映画「アベンジャーズ」(および関連作品)MARVEL

おなじみマーベル作品。名前はかなり前から知っていましたが、何度説明されても内容のわからない作品群でした。みた感想は、内容が全てわかる必要はないんだってこと。褒め言葉です!

「ね、おはなしよんで 新装版」
与田凖一、川崎大治、乾孝 編著/岩崎ちひろ 装画 童心社

子どものためのお話集ですが、「読み聞かせのため」という編集方針が貫かれており、現在では言葉の難しくなっている明治大正期のものは避けて組まれています。しかし、このラインナップの豪華さよ。児童文学版アベンジャーズですね(無理矢理つなげた)

幻灯劇場(劇団)

劇作家や映像作家、俳優、ダンサー、写真家など多様な作家が集まり演劇をつくる集団。旗揚げ公演『ミルユメコリオ』でせんだい短編戯曲賞を最年少受賞。
という紹介がHPにあります。まだ一作しか拝見していないので、あんまり詳しくは。でも、美しく、優しい演劇に、久しぶりに心が動きました。

「泊まれる演劇」

ホテルで物語を体験する演劇。脱出ゲームなどの体験型イベントとは、またちょっと違います。誰かの物語を「目撃する」という点でかなり演劇的な体験だと思います。サムネイルの写真の「Please Don't Disturb」のプレートは、このイベントが行われた実在するけど、架空のホテルのノベリティです。
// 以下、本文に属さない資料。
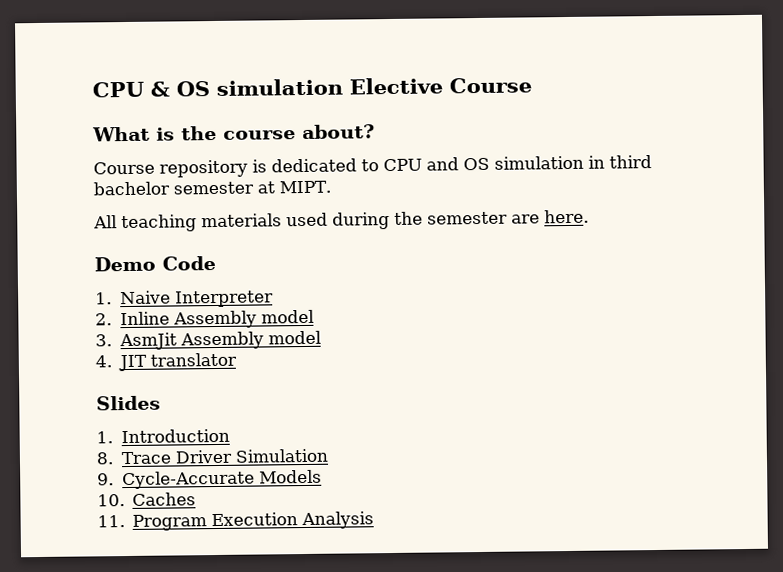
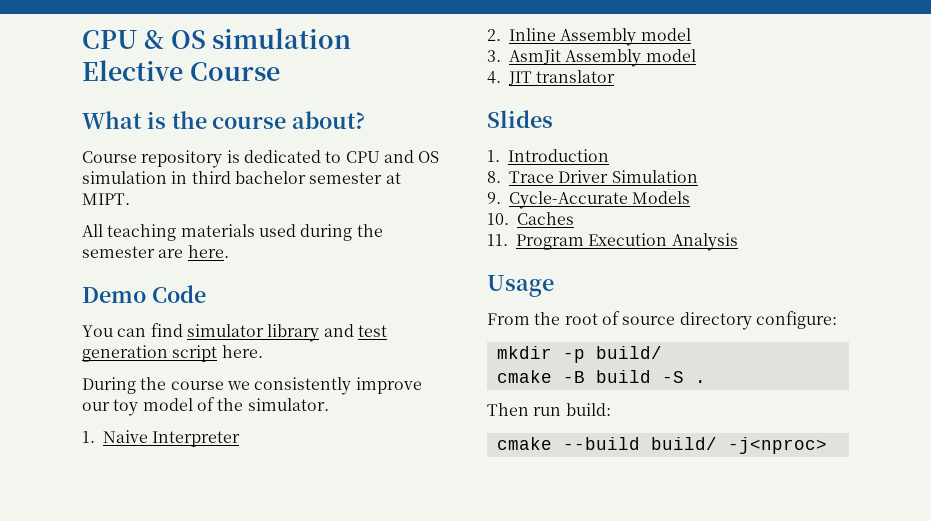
+ You can find simulator library and test generation script here.
+ During the course we consistently improve our toy model of the simulator.
+ Usage
+ From the root of source directory configure:
+ mkdir -p build/
+ cmake -B build -S .
+ Then run build:
+ cmake --build build/ -j<nproc>

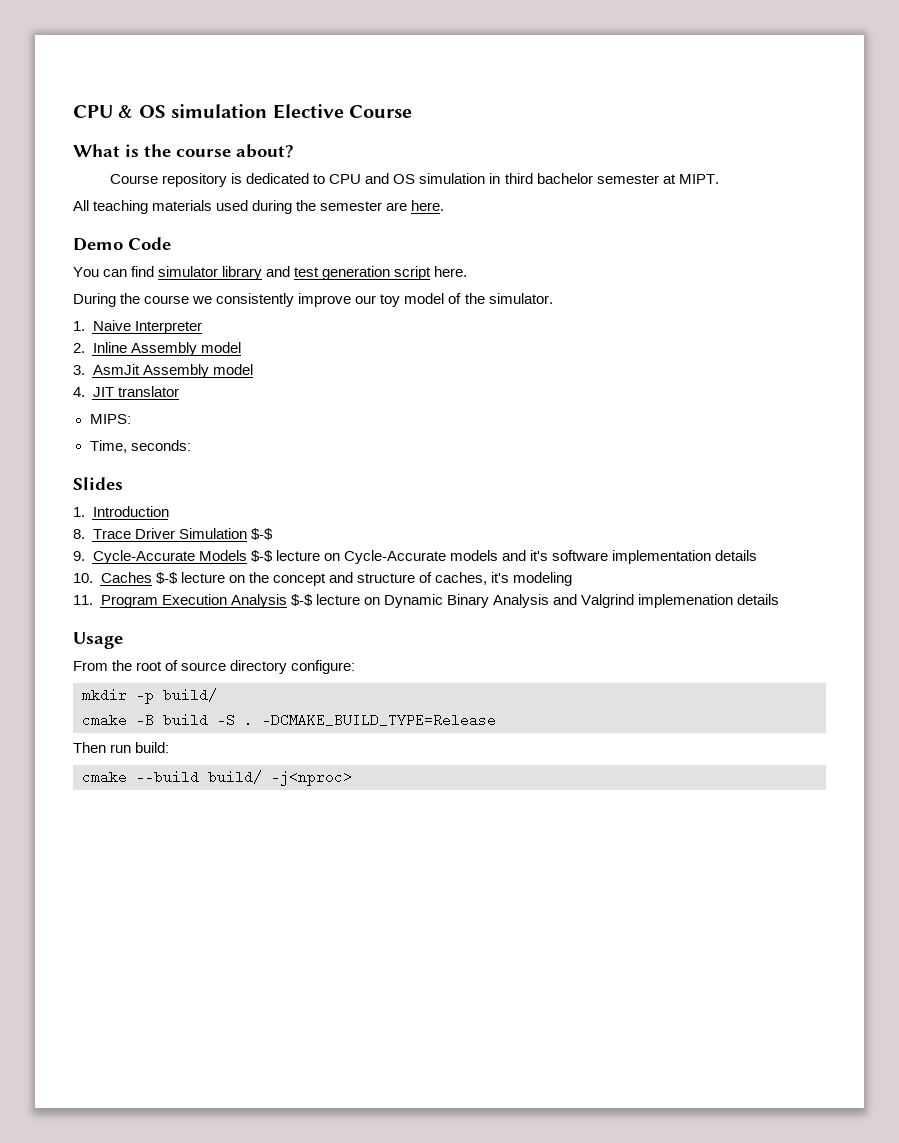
+ MIPS:
+ Time, seconds:
- 8. Trace Driver Simulation
+ 8. Trace Driver Simulation $-$
- 9. Cycle-Accurate Models
- 10. Caches
- 11. Program Execution Analysis
+ 9. Cycle-Accurate Models $-$ lecture on Cycle-Accurate models and it's software implementation details
+ 10. Caches $-$ lecture on the concept and structure of caches, it's modeling
+ 11. Program Execution Analysis $-$ lecture on Dynamic Binary Analysis and Valgrind implemenation details
+ -DCMAKE_BUILD_TYPE=Release

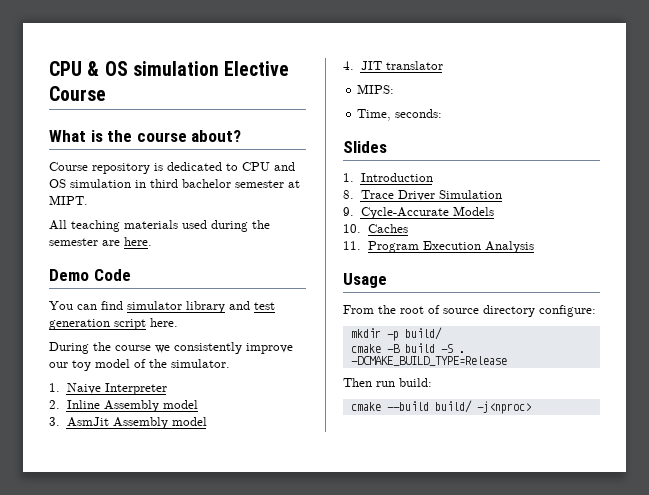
- 8. Trace Driver Simulation $-$
+ 8. Trace Driver Simulation
- 9. Cycle-Accurate Models $-$ lecture on Cycle-Accurate models and it's software implementation details
- 10. Caches $-$ lecture on the concept and structure of caches, it's modeling
- 11. Program Execution Analysis $-$ lecture on Dynamic Binary Analysis and Valgrind implemenation details
+ 9. Cycle-Accurate Models
+ 10. Caches
+ 11. Program Execution Analysis

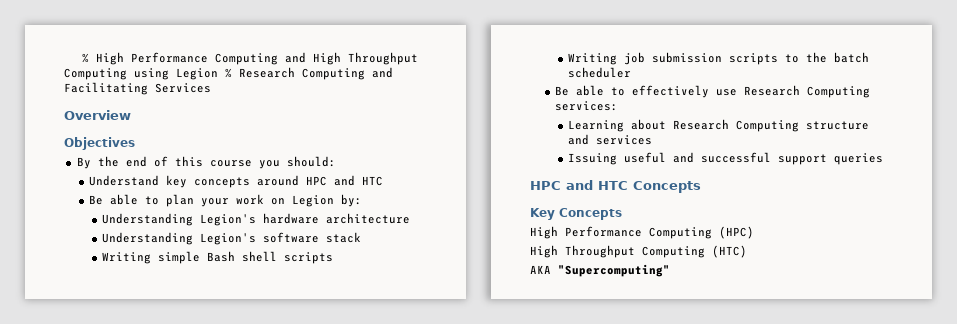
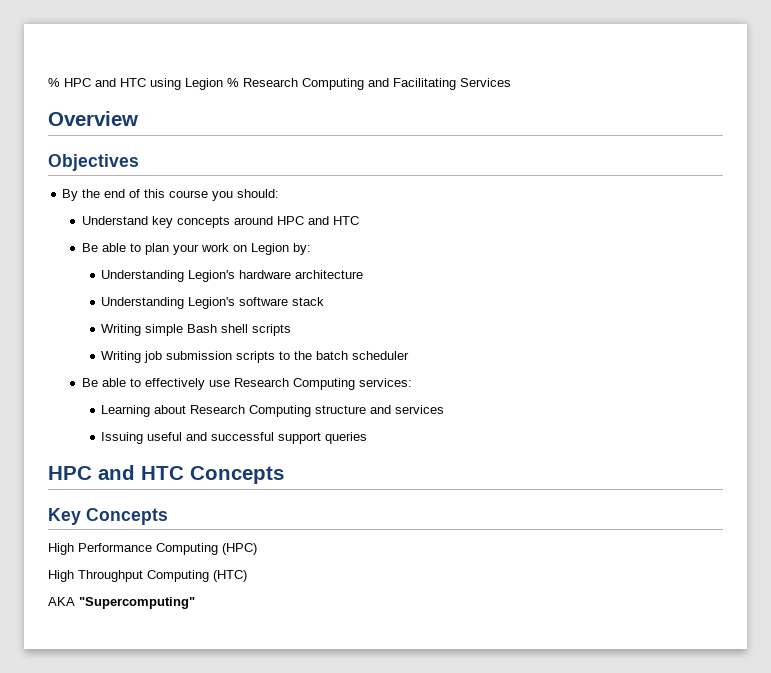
- % High Performance Computing and High Throughput Computing using Legion % Research Computing and Facilitating Services
+ % HPC and HTC using Legion % Research Computing and Facilitating Services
「スクリプトドクターの脚本教室・初級編」三宅 隆太(著/文)新書館

日本で数人しかいない「脚本のお医者さん」である三宅隆太のシナリオ指南書です。表現方法や物語の構想について、かなりドライな目線で解説してくださっています。とても勉強になります。

「パーフェクトワールド」(全12巻)有賀 リエ(著/文)講談社

車椅子の建築家と幼馴染の女性のラブストーリー。大人向けの「お仕事もの(登場人物に特別な設定がある)」は、なんとなくイメージが固まってしまっていて苦手意識が強いです。こちらは、事故でおってしまった不自由さが最大の恋の障害となるラブストーリー。取材がちゃんとされており、登場人物たちも自分の生き方と向き合っていて好感がもてます。思っていたのと違う、というか、こういうタイプの話はどんどん進化しているなと、と感じます。私たちの、というか、私の考えも、ちゃんと、こうしたことと向き合えるようになっていけたらいいと、そう思います。